- WHAT YOU SHOULD DO -
Among the lines below, a stretch begins at the one with "(377, 519) none" and ends at the one with "[338,1025,532,1042] non-essential roles". Repeat that stretch exactly, ends included.

Start of DATASET EXCERPTS

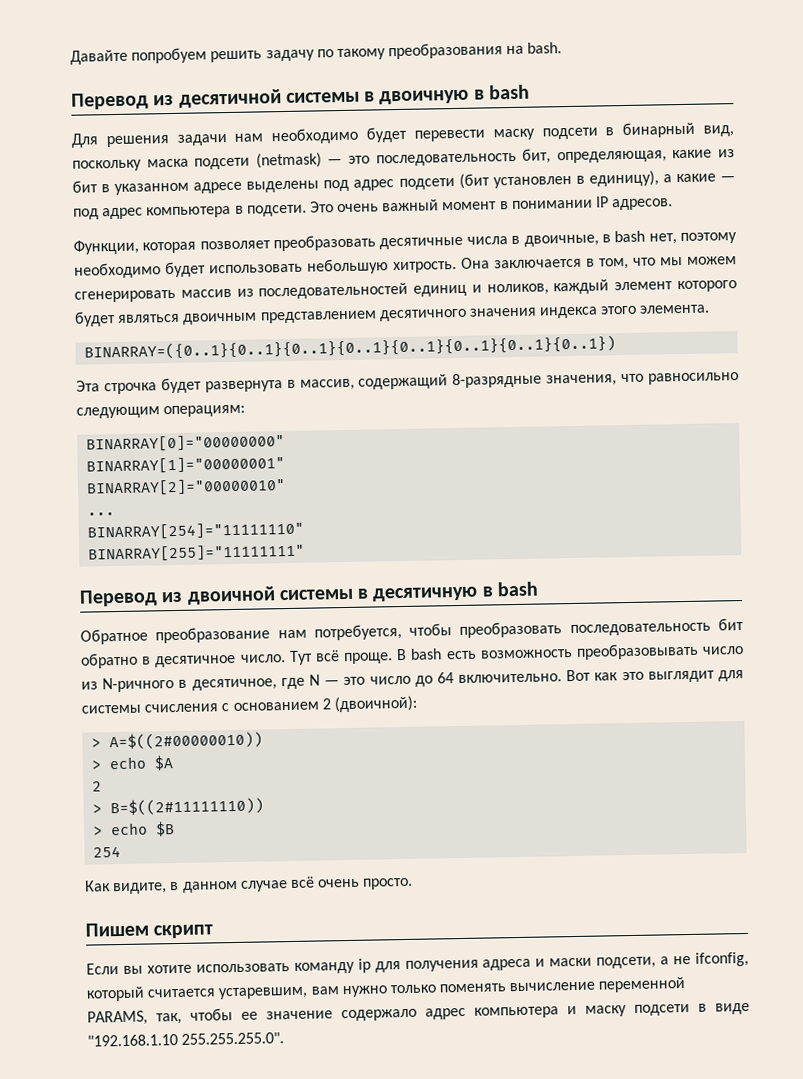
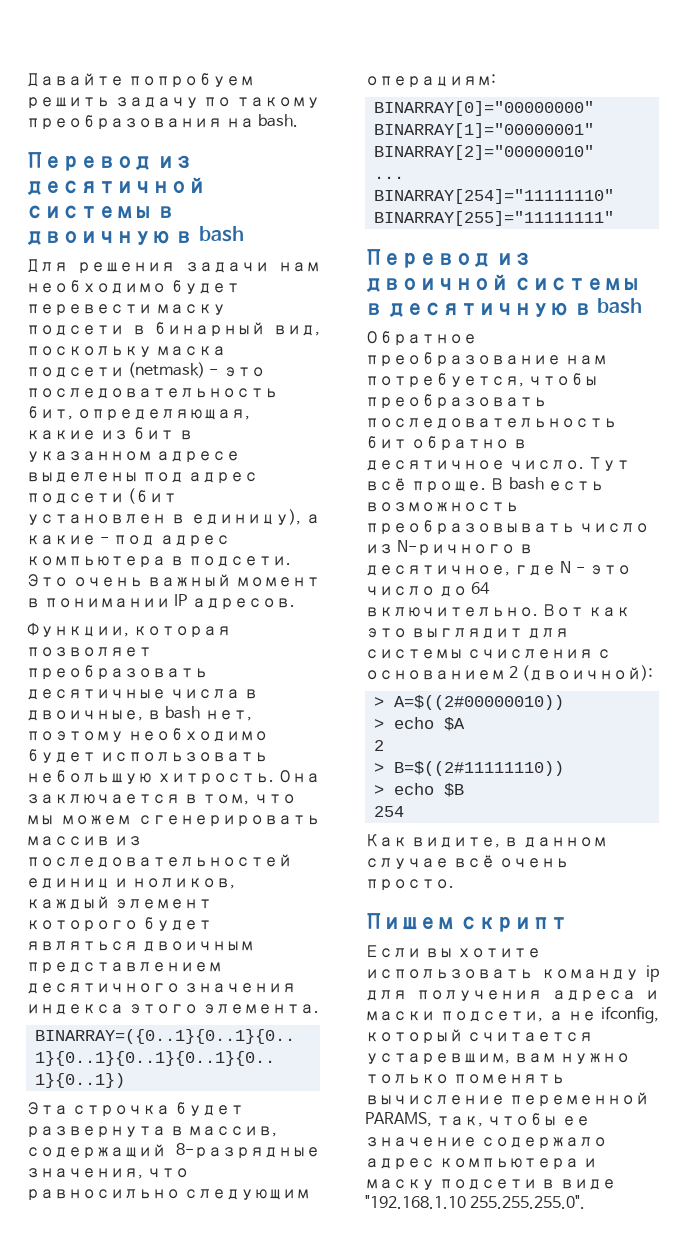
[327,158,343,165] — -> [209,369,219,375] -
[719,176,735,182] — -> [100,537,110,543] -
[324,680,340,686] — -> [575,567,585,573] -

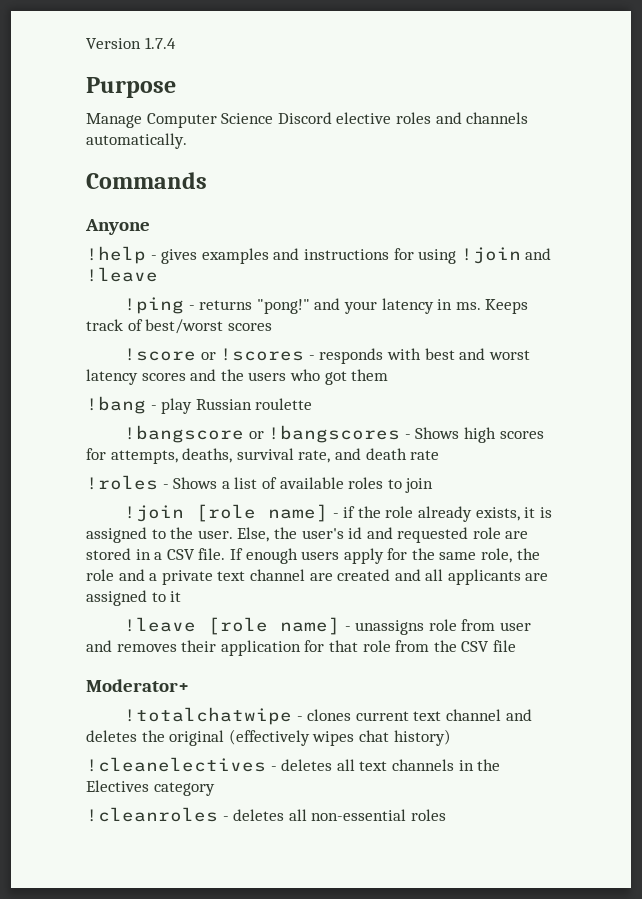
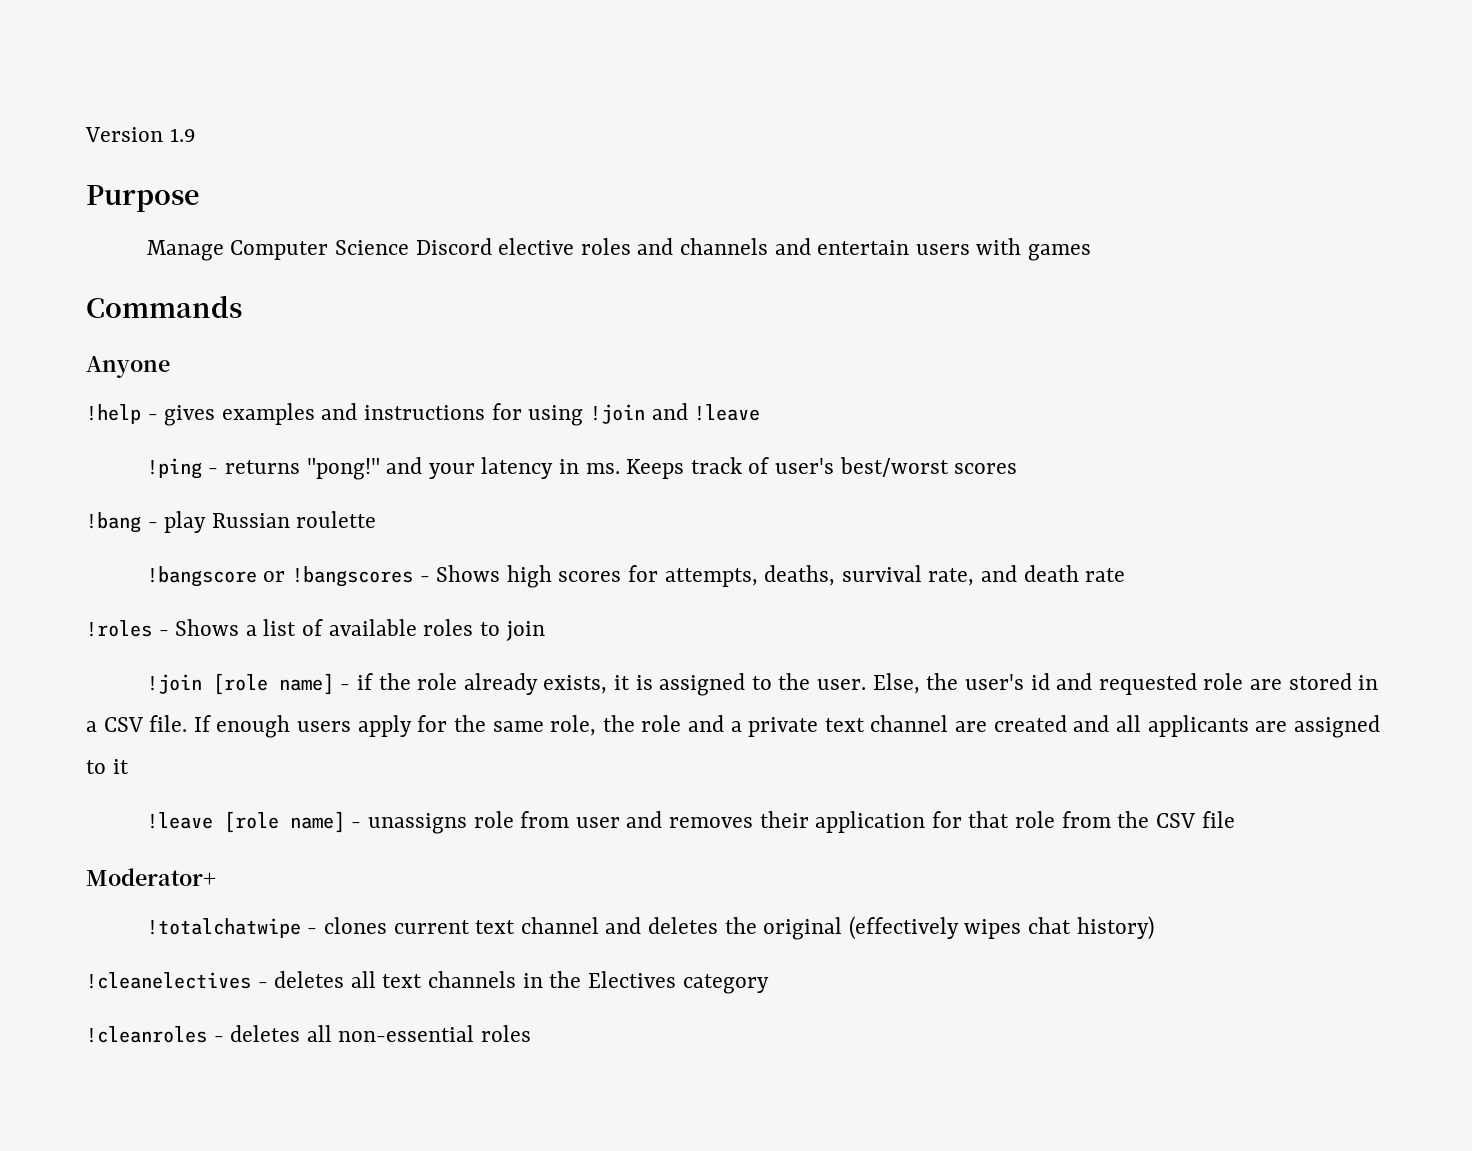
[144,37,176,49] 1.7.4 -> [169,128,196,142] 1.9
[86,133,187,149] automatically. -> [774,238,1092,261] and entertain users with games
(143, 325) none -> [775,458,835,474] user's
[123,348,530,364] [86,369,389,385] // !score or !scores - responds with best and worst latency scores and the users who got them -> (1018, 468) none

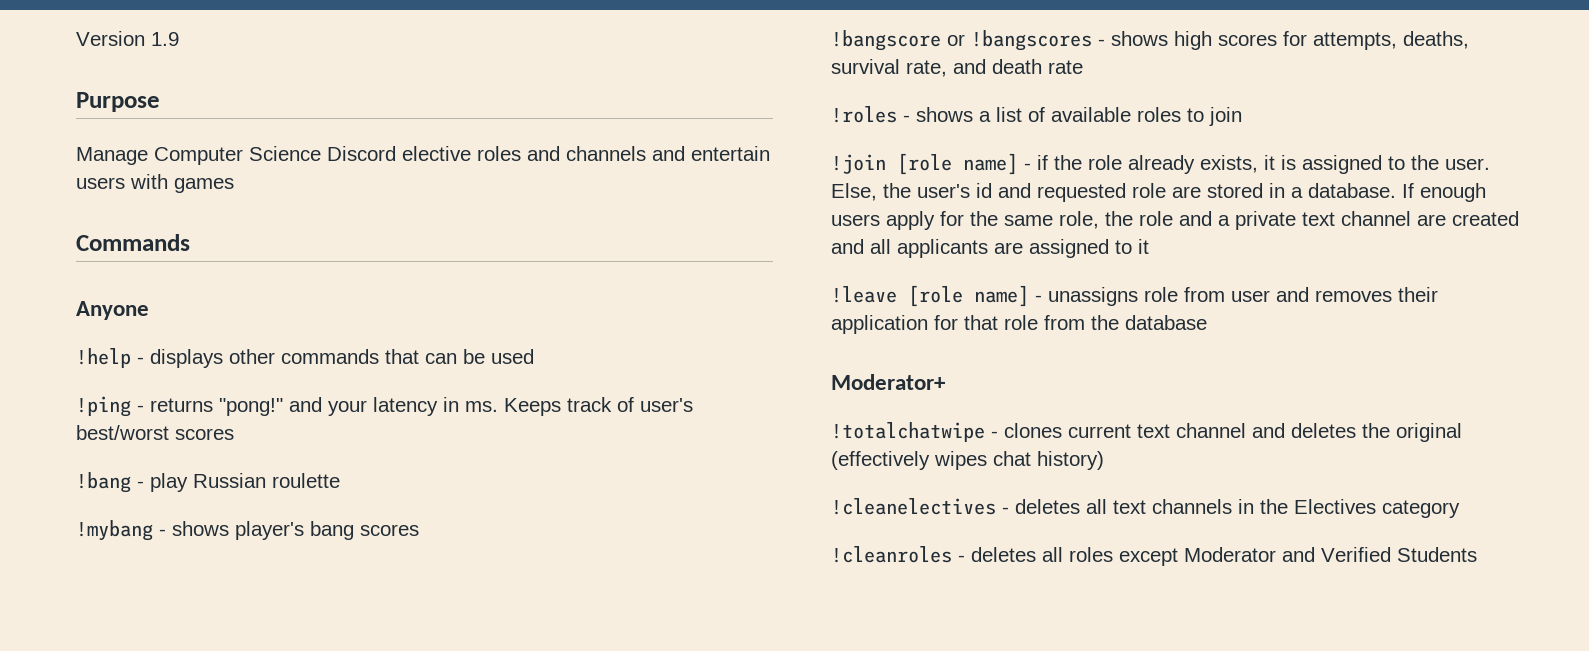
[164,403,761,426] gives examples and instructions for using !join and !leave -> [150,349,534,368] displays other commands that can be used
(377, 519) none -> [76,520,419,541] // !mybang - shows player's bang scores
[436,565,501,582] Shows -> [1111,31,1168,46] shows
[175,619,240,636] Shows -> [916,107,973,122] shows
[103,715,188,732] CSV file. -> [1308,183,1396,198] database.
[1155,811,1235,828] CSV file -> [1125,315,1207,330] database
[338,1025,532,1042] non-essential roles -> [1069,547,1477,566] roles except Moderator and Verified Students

End of DATASET EXCERPTS
Start of DATASET EXCERPTS

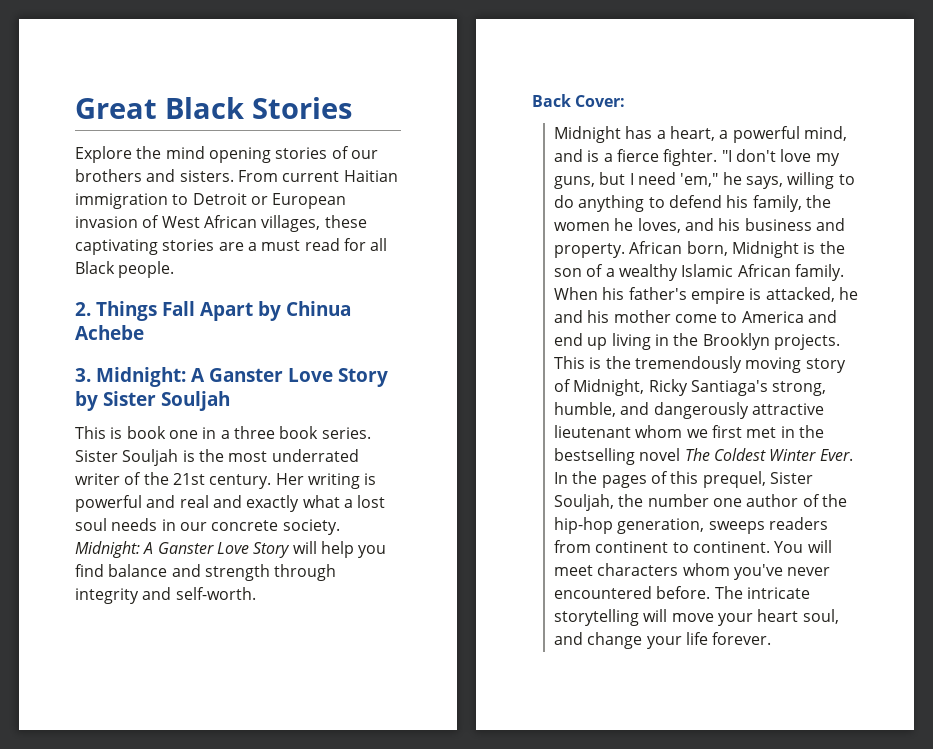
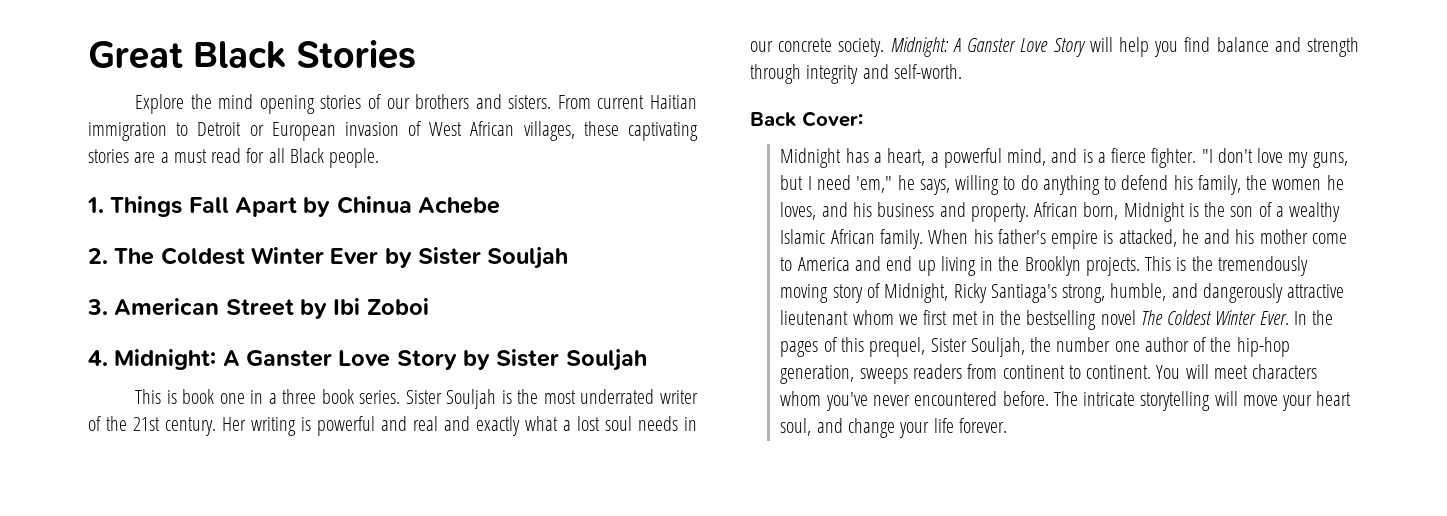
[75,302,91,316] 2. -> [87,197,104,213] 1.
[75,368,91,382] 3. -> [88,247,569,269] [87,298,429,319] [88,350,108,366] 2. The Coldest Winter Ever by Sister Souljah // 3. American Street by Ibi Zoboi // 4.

End of DATASET EXCERPTS

- PROBLEM SOLUTION -
(377, 519) none -> [76,520,419,541] // !mybang - shows player's bang scores
[436,565,501,582] Shows -> [1111,31,1168,46] shows
[175,619,240,636] Shows -> [916,107,973,122] shows
[103,715,188,732] CSV file. -> [1308,183,1396,198] database.
[1155,811,1235,828] CSV file -> [1125,315,1207,330] database
[338,1025,532,1042] non-essential roles -> [1069,547,1477,566] roles except Moderator and Verified Students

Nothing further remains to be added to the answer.